With an exceptional crew of neighbors, it was fun and relaxed for our first branding of the year, a good opportunity for Allie (Fry) Fox to sharpen her skills.  She’s been part of this ranch since she was a baby.

 

It’s always a pleasure having Douglas Thomason in the pen bringing his quiet and calm expertise to the party.  Bodie, his young son below, looks ready to follow in his footsteps.

What a great day!  Robbin and I are thrilled.
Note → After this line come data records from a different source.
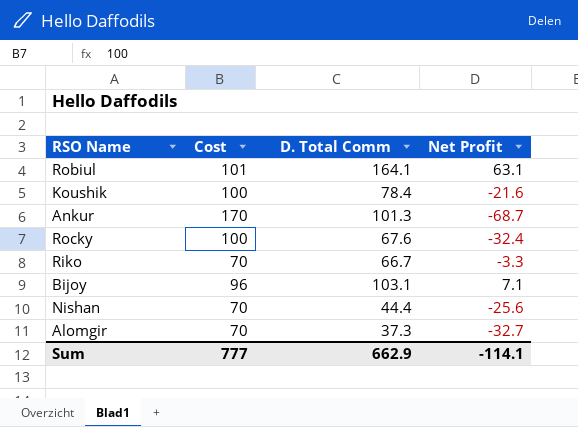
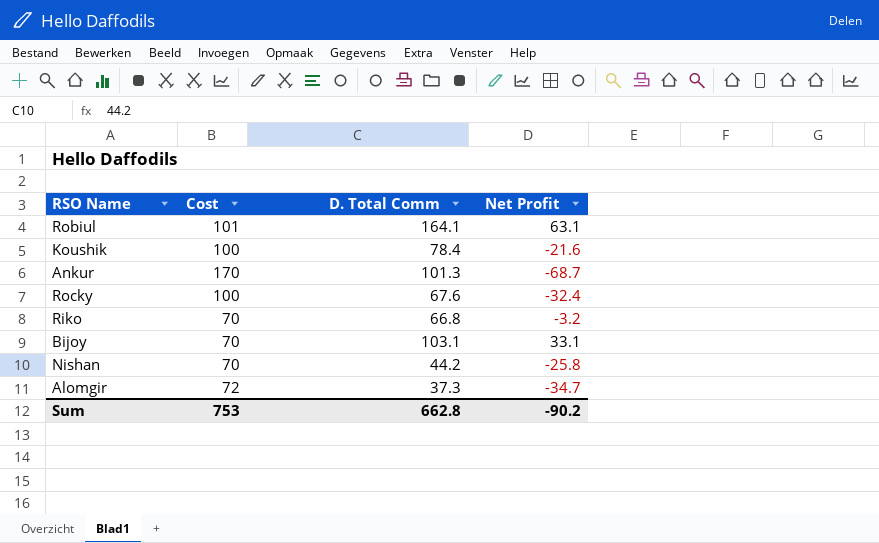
Riko | D. Total Comm: 66.7 -> 66.8
Riko | Net Profit: -3.3 -> -3.2
Bijoy | Cost: 96 -> 70
Bijoy | Net Profit: 7.1 -> 33.1
Nishan | D. Total Comm: 44.4 -> 44.2
Nishan | Net Profit: -25.6 -> -25.8
Alomgir | Cost: 70 -> 72
Alomgir | Net Profit: -32.7 -> -34.7
Sum | Cost: 777 -> 753
Sum | D. Total Comm: 662.9 -> 662.8
Sum | Net Profit: -114.1 -> -90.2

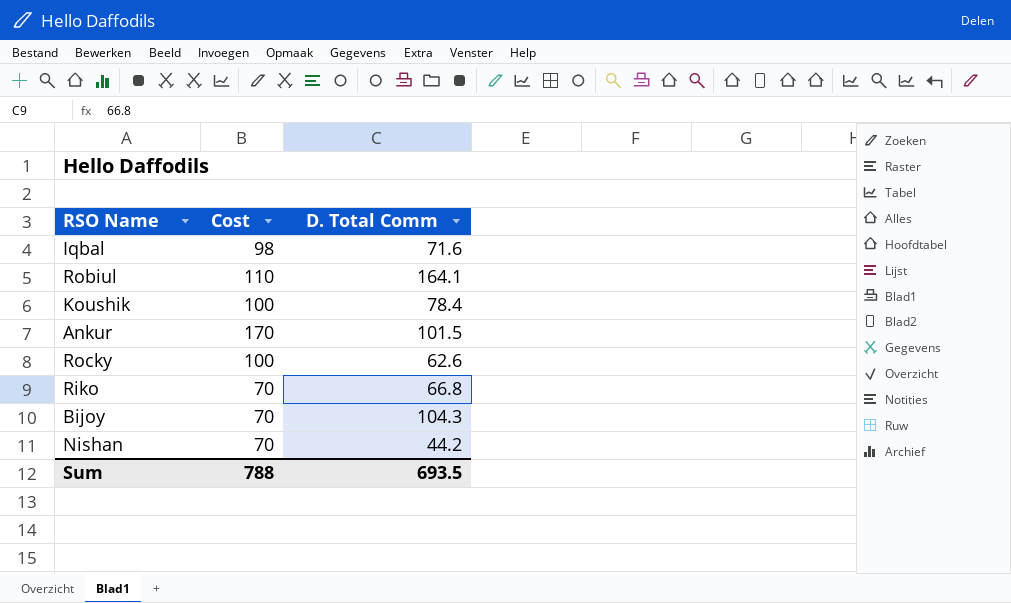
column Net Profit | formula: [D. Total Comm] - [Cost] -> none
row Alomgir: 72 | 37.3 | -34.7 -> none
row Iqbal: none -> 98 | 71.6
Robiul | Cost: 101 -> 110
Ankur | D. Total Comm: 101.3 -> 101.5
Rocky | D. Total Comm: 67.6 -> 62.6
Bijoy | D. Total Comm: 103.1 -> 104.3
Sum | Cost: 753 -> 788
Sum | D. Total Comm: 662.8 -> 693.5

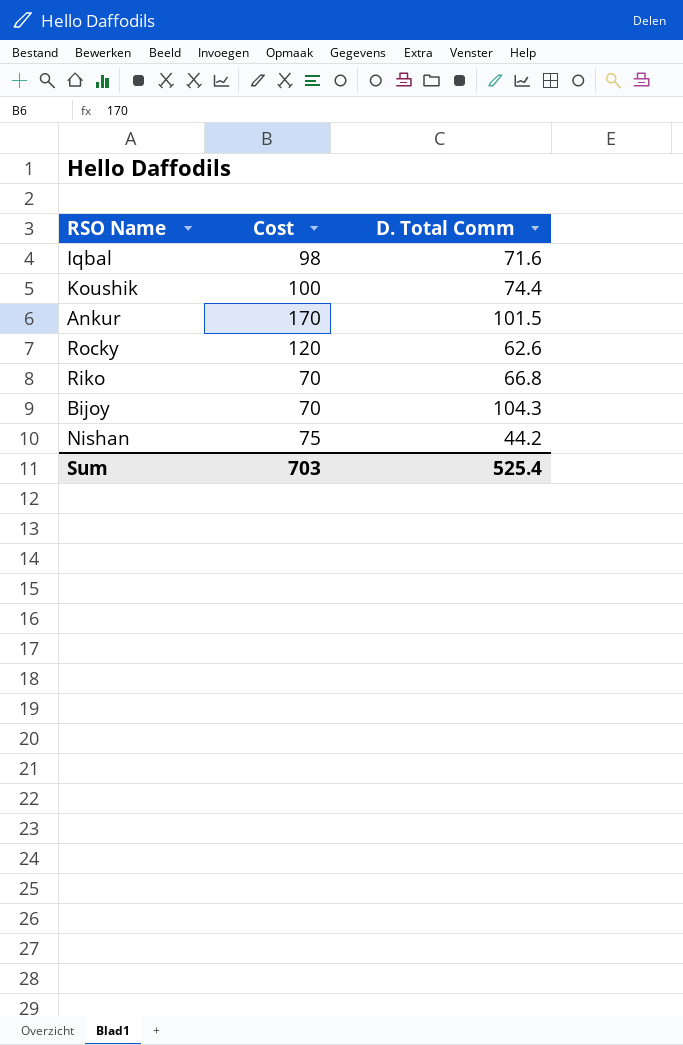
row Robiul: 110 | 164.1 -> none
Koushik | D. Total Comm: 78.4 -> 74.4
Rocky | Cost: 100 -> 120
Nishan | Cost: 70 -> 75
Sum | Cost: 788 -> 703
Sum | D. Total Comm: 693.5 -> 525.4

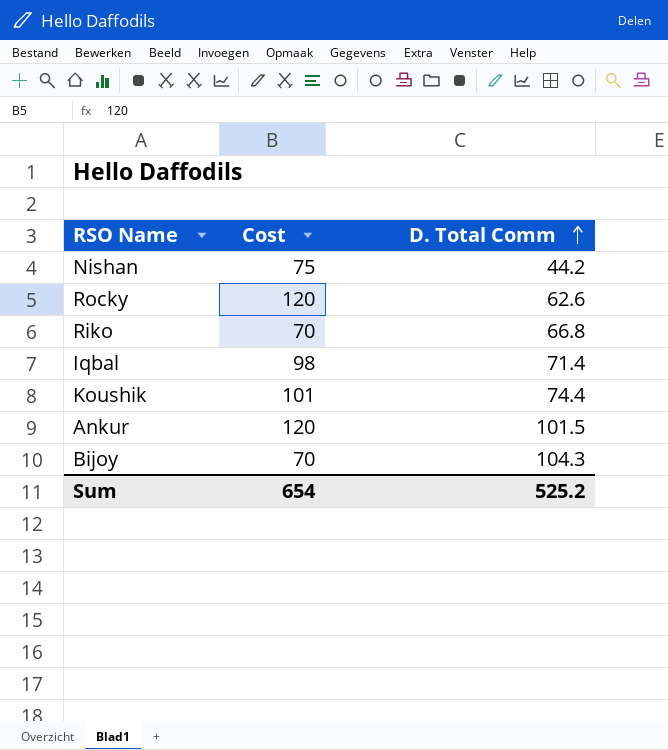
row order: none -> D. Total Comm ascending
Iqbal | D. Total Comm: 71.6 -> 71.4
Koushik | Cost: 100 -> 101
Ankur | Cost: 170 -> 120
Sum | Cost: 703 -> 654
Sum | D. Total Comm: 525.4 -> 525.2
Thank you all!  With wild and varied predictions of rain (Atmospheric River) through New Years beginning this evening, we’re ready to enjoy the holidays. 

RESILIENT MOON

We make rules

to keep ourselves in line,

orderly before

whatever captain

steers our ship between

calm and storm.

 

Out here

unpredictable weather

calls the tune

we must dance to—

navigate this landscape

come hell or highwater.

 

The rules change

before our eyes—

nothing stays the same

no matter what—

but we were never taught

to quit the game.

RAINBOW

A promise from forgotten days of rain,

bold whites and blues and greens

flush the flesh clean as a hawk’s cry

 

in spring.  When we were children

here, we walked within our dreams

of endless rivers crashing and cascading

 

from the Sierra snowpack into the Valley

ditches and furrows, row upon row

to fill the cornucopia of the world.

 

But we have pumped the ground dry.

Is this a harbinger of better times, or

have the gods returned to say goodbye?